Réalisé par James Watkins, Speak No Evil s'inscrit dans le genre de l'horreur psychologique et du thriller. L'atmosphère est tendue, chargée d'incertitudes et de sous-entendus, ce qui crée une ambiance oppressante. Le film exploite la peur de l'inconnu et des relations humaines fragiles, en jouant sur les malentendus et les silences. L'histoire se déroule dans un contexte contemporain, où les apparences trompeuses et les masques sociaux deviennent des éléments centraux de la tension narrative.

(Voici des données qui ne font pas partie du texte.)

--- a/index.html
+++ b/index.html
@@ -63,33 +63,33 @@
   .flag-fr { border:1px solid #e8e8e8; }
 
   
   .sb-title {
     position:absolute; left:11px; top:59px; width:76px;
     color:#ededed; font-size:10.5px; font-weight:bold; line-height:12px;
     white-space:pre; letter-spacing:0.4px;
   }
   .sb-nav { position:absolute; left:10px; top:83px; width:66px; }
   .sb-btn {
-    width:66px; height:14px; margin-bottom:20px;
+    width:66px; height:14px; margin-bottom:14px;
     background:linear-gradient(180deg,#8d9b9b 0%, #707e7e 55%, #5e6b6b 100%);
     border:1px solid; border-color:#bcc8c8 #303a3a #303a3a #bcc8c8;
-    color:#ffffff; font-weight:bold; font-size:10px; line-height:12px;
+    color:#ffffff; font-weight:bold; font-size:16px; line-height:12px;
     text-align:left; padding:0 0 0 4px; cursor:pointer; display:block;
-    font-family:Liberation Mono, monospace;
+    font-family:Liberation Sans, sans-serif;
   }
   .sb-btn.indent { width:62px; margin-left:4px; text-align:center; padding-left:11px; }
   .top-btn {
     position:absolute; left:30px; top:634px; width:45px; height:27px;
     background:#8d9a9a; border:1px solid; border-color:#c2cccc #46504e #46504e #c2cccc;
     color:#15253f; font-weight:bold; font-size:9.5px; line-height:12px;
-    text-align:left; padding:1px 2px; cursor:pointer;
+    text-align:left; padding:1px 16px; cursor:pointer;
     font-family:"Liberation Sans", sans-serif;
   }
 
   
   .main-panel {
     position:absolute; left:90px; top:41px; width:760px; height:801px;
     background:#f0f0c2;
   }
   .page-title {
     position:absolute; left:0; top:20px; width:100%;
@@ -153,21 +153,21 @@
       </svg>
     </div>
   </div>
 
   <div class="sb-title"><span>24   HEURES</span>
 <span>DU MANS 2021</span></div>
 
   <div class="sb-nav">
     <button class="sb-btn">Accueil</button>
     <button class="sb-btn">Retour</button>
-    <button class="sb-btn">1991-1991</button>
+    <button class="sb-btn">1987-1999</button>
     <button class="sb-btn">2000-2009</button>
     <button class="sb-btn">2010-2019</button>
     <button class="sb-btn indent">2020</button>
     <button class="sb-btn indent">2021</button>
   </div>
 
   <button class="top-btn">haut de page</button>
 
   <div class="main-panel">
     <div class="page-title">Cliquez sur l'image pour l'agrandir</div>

James Watkins, connu pour ses films à forte densité dramatique, dirige ce projet avec une maîtrise du suspense. Le casting, composé de figures reconnues du cinéma comme James McAvoy, Mackenzie Davis et Scoot McNairy, apporte une dimension de crédibilité et d'émotion à l'histoire. La présence d'acteurs comme Aisling Franciosi et Alix West Lefler renforce la complexité des personnages et des interactions.

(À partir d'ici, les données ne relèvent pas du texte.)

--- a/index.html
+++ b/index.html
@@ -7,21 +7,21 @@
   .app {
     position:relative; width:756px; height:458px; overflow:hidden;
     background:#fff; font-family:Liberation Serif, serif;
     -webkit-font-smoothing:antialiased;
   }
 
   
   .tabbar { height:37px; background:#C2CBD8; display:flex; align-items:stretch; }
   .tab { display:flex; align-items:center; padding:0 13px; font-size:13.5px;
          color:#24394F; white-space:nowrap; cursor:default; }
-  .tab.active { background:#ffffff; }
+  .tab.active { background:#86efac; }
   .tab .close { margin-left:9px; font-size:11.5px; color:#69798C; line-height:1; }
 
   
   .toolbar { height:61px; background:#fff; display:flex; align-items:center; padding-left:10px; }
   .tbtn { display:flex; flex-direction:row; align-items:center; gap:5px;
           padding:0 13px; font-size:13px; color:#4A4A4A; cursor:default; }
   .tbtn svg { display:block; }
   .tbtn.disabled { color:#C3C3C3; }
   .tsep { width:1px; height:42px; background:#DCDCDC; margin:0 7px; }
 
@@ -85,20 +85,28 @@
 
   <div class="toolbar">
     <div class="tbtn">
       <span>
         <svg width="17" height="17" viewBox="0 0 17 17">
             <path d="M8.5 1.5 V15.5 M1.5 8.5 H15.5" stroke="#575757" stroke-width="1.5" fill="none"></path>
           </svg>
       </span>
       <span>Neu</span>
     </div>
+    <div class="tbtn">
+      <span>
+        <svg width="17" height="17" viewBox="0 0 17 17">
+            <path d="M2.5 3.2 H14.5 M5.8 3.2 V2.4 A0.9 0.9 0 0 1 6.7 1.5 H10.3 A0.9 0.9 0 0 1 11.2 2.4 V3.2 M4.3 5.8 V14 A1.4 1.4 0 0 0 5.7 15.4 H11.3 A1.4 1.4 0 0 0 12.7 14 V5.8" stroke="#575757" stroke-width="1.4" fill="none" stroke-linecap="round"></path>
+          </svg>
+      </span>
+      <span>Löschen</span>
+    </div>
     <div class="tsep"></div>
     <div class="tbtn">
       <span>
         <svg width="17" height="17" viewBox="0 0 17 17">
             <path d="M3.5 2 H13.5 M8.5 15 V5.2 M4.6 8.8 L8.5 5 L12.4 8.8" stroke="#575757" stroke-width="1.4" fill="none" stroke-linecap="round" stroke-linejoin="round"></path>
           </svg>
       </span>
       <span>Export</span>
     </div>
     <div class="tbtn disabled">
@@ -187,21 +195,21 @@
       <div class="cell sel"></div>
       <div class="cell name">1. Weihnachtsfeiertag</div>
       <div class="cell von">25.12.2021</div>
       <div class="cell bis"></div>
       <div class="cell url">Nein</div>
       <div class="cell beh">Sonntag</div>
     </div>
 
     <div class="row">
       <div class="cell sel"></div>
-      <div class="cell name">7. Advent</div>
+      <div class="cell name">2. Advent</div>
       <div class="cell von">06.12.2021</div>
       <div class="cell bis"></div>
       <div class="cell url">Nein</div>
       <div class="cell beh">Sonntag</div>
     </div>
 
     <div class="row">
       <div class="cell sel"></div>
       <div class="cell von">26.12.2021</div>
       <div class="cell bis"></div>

Le film s'inscrit dans la lignée des thrillers psychologiques modernes, proches des œuvres de l'horreur sociale. Il s'adresse à un public sensible aux enjeux relationnels et aux récits où le quotidien se transforme en cauchemar. Sans dévoiler la fin, Speak No Evil pose une question troublante sur la confiance, la communication et les limites de l'hospitalité.